Current AI technology essentially obtains data by measuring the real world, extracts algorithmic models from the data, and uses the models to make relevant predictions. Therefore, data and algorithms are the basis of AI computing and decision-making. The utilization rate of big data in healthcare is low. Although the data in hospitals are enormous, most of them are unstructured data, which cannot bring out the value of “big data”. Many hospitals have not yet established a unified data management system, which is not conducive to the unified analysis of data and impacts the application of AI technology in the medical field. Many countries have incorporated quality management of training data and data trainers into their regulatory frameworks to ensure data quality. For example, China’s
Deep Learning Assisted Decision-Making Medical Device Software Approval Points [
81] requires quality control of training data, and should ensure diversity of data sources, with data collected from multiple medical institutions at different geographic and hierarchical levels whenever possible. The
Approval points further subdivide the data sets into training sets (for algorithm training), validation set (for algorithm hyperparameter tuning), and testing set (for algorithm performance evaluation), etc., and specifies different acquisition requirements. It also provides requirements for the access qualification, selection, training, and assessment of data trainers.

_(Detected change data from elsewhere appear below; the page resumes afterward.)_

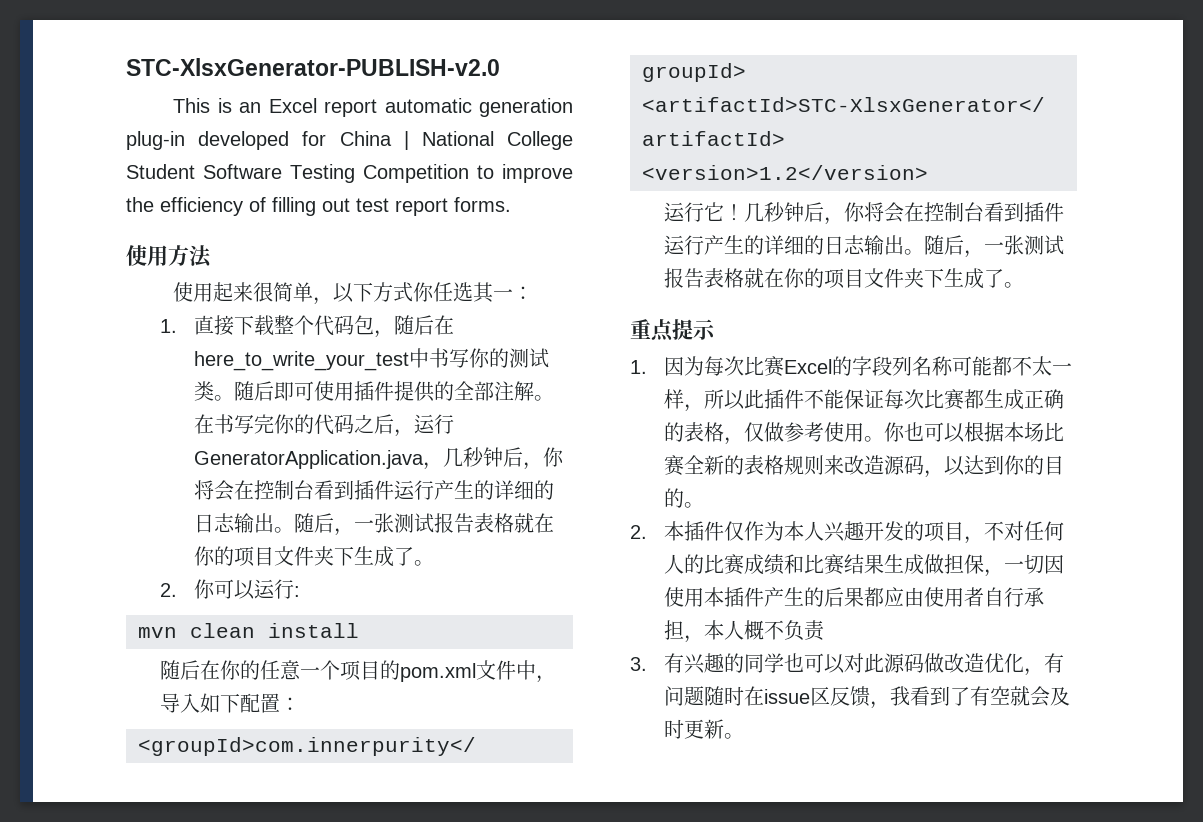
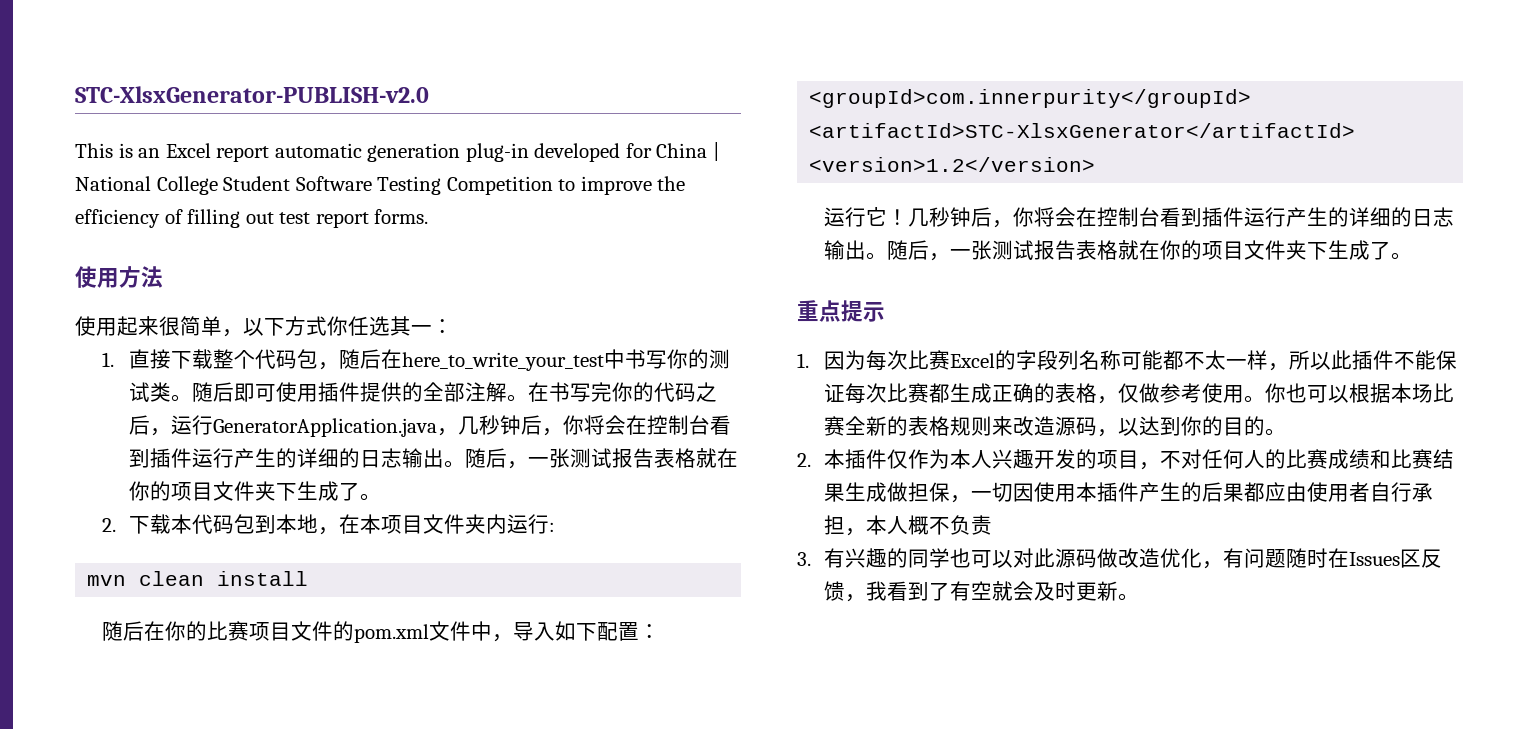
- 2.你可以运行:
+ 2.下载本代码包到本地，在本项目文件夹内运行:
- 随后在你的任意一个项目的pom.xml文件中，导入如下配置：
+ 随后在你的比赛项目文件的pom.xml文件中，导入如下配置：
- 3.有兴趣的同学也可以对此源码做改造优化，有问题随时在issue区反馈，我看到了有空就会及时更新。
+ 3.有兴趣的同学也可以对此源码做改造优化，有问题随时在Issues区反馈，我看到了有空就会及时更新。

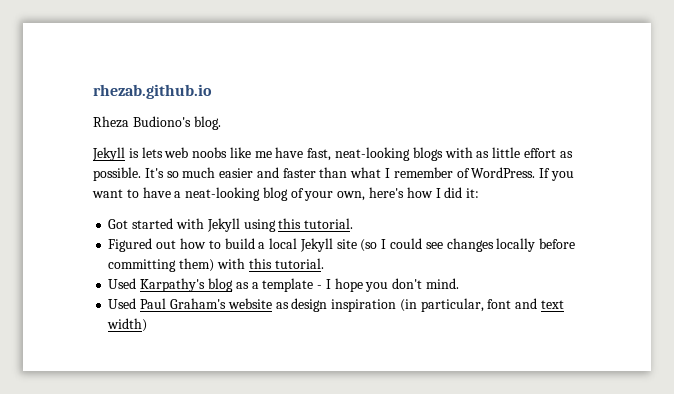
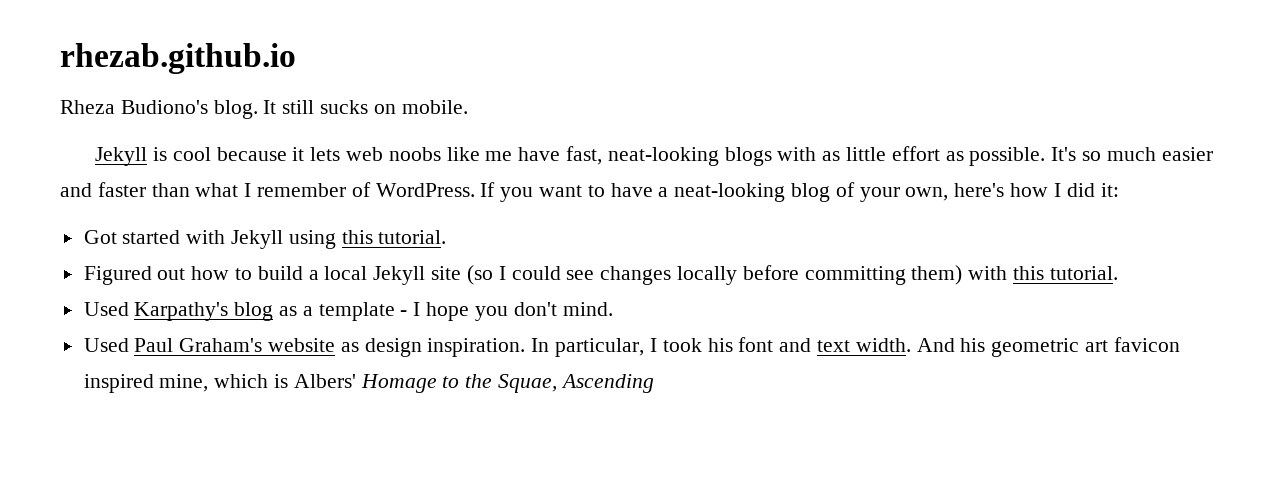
+ It still sucks on mobile.
- Jekyll is lets web noobs like me have fast, neat-looking blogs with as little effort as possible.
+ Jekyll is cool because it lets web noobs like me have fast, neat-looking blogs with as little effort as possible.
- Used Paul Graham's website as design inspiration (in particular, font and text width)
+ Used Paul Graham's website as design inspiration. In particular, I took his font and text width. And his geometric art favicon inspired mine, which is Albers' Homage to the Squae, Ascending

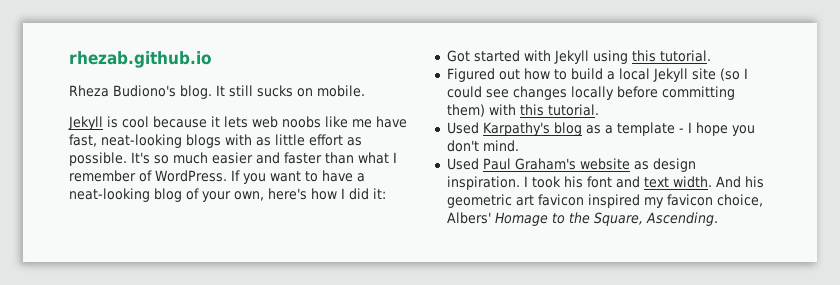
- In particular, I took his font and text width.
+ I took his font and text width.
- And his geometric art favicon inspired mine, which is Albers' Homage to the Squae, Ascending
+ And his geometric art favicon inspired my favicon choice, Albers' Homage to the Square, Ascending.

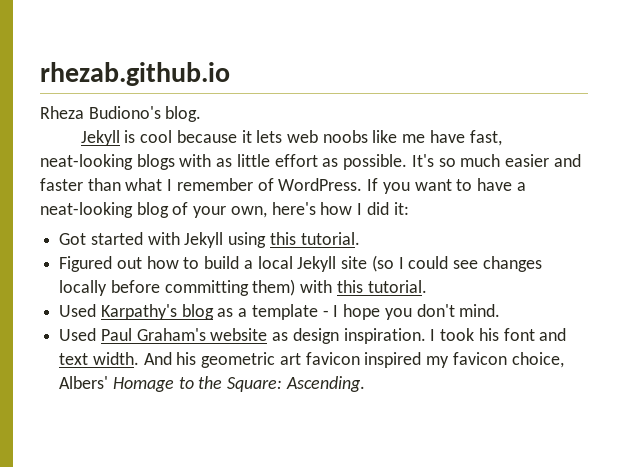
- It still sucks on mobile.
- And his geometric art favicon inspired my favicon choice, Albers' Homage to the Square, Ascending.
+ And his geometric art favicon inspired my favicon choice, Albers' Homage to the Square: Ascending.

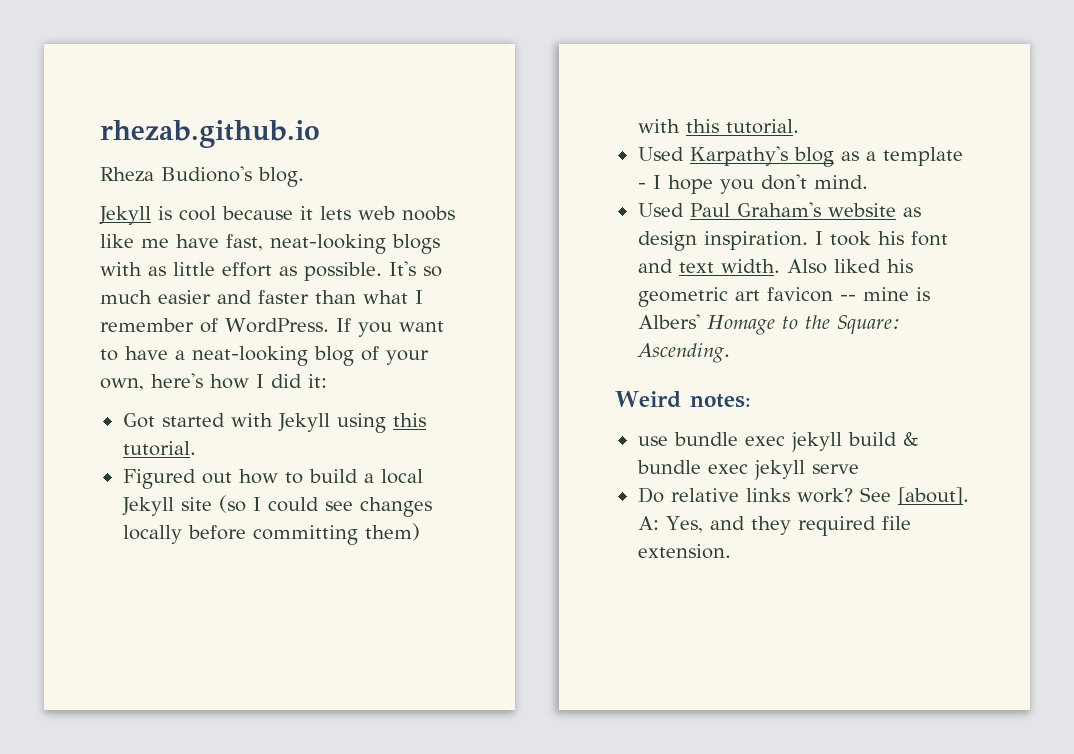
- And his geometric art favicon inspired my favicon choice, Albers' Homage to the Square: Ascending.
+ Also liked his geometric art favicon -- mine is Albers' Homage to the Square: Ascending.
+ Weird notes:
+ use bundle exec jekyll build & bundle exec jekyll serve
+ Do relative links work? See [about]. A: Yes, and they required file extension.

Second, on the sharing of health care data. The main obstacle to data sharing is the ownership of data. There are several views of data ownership in academic circles: ownership by individuals, ownership by organizations such as enterprises, ownership by the state, and ownership by all human beings. The debate around ownership does not only include questions as to who owns data, but also whether there should be a notion of ownership. Macnish and Gauttier [
82] argue that it's not appropriate to talk about our relationship with data in terms of ownership. There are only weak philosophical grounds on giving citizens control of ‘their’ data. Control should be based around custody of data and the potential for harm. Healthcare data are sensitive information about a person [
23,
83] which is also related to personal privacy. Respect for personal privacy is a crucial ethical principle in health care because privacy is linked to personal identity and autonomy [
84]. For these reasons, proper procedures to ensure that genuine informed consent is obtained from patients regarding the use of their personal health data are essential. For example, patients must give explicit consent for their health data to be used for any specific purpose [
85]. In 2018, the EU introduced the first bill on personal data privacy protection-
General Data Protection Regulation (GDPR) [
86]. Unlike previous industry regulations, this is a truly enforceable law with specific and strict requirements. For example, operators are required to allow users to express a desire for personal data to be “forgotten”, i.e., “I don’t want you to remember my past data and I want you not to use my data for modeling purposes from now on”. At the same time, the consequences of violating GDPR are severe, and fines can be as high as 4% of the global revenue of the fined organization. In practice, however, if software development organizations were to require patient consent for each use of aggregated data, it would inevitably increase the cost of data use. Manson and O’Neill [
87] argue that more specific consent is not always ethically better and is difficult to achieve in practice. Consent requires unique communicative transactions. Through these communicative transactions, other obligations, prohibitions, and rights can be waived or set aside in a controlled or specific manner. Some scholars proposed more lenient forms of informed consent, such as broad consent and blanket consent, to facilitate practical implementation [
88,
89]. However, the moral rationality for these informed consents remains controversial. Regarding the sharing of health care data, some believe that patients have an obligation to contribute to improving the quality of the health care system [
90]. Patients’ clinical data have potential medical value and should be widely shared to promote the health and well-being of all humans. From the perspective of human benefits, it is also unethical not to use existing clinical data to develop tools to benefit all humanity [
91]. In the author's view, health data should be applied rationally in the public interest while protecting patient privacy and data security. De-identification and anonymization can be used to protect patient privacy in data collection and storage. De-identification is the process of making it impossible to identify the subject’s personal information without the help of additional information by appropriate processing. For example, the identity information is represented by one-to-one unrelated code names, the AI software developers have access only to the code names, and the database owner holds the key to associate the code names with the identity. At the same time, the decoding must be stipulated accordingly. The anonymization process means that the personal identifiers in the data are completely removed and there is no connection between the data provider and its data. Anonymous data means that it cannot be used to identify a person and is therefore not subject to the GDPR rules, which means that if a company collects anonymous data, it does not need to obtain the consent of the users. Technologists also use differential privacy to create a barrier between hackers and data to prevent data from being restored after a breach [
92]. We believe that it is ethical to dispense with re-informed consent for data use under conditions that ensure data security and do not compromise patient privacy, as long as a sound ethical review system is in place. If possible, the government should establish a corresponding website or query platform to facilitate patients to track their medical data usage status. A balance needs to be found between the two extremes: prohibit data flow for personal interests and pursue data sharing by putting public interests above personal interests. While ensuring medical data security, data sharing and research should reasonably be promoted to enhance human welfare, which is also the ethical and legal goal. On the premise of personal information protection, accessible data flow and strengthening international cooperation should be promoted through the United Nations, G20 and other global platforms to achieve sustainable development of AI.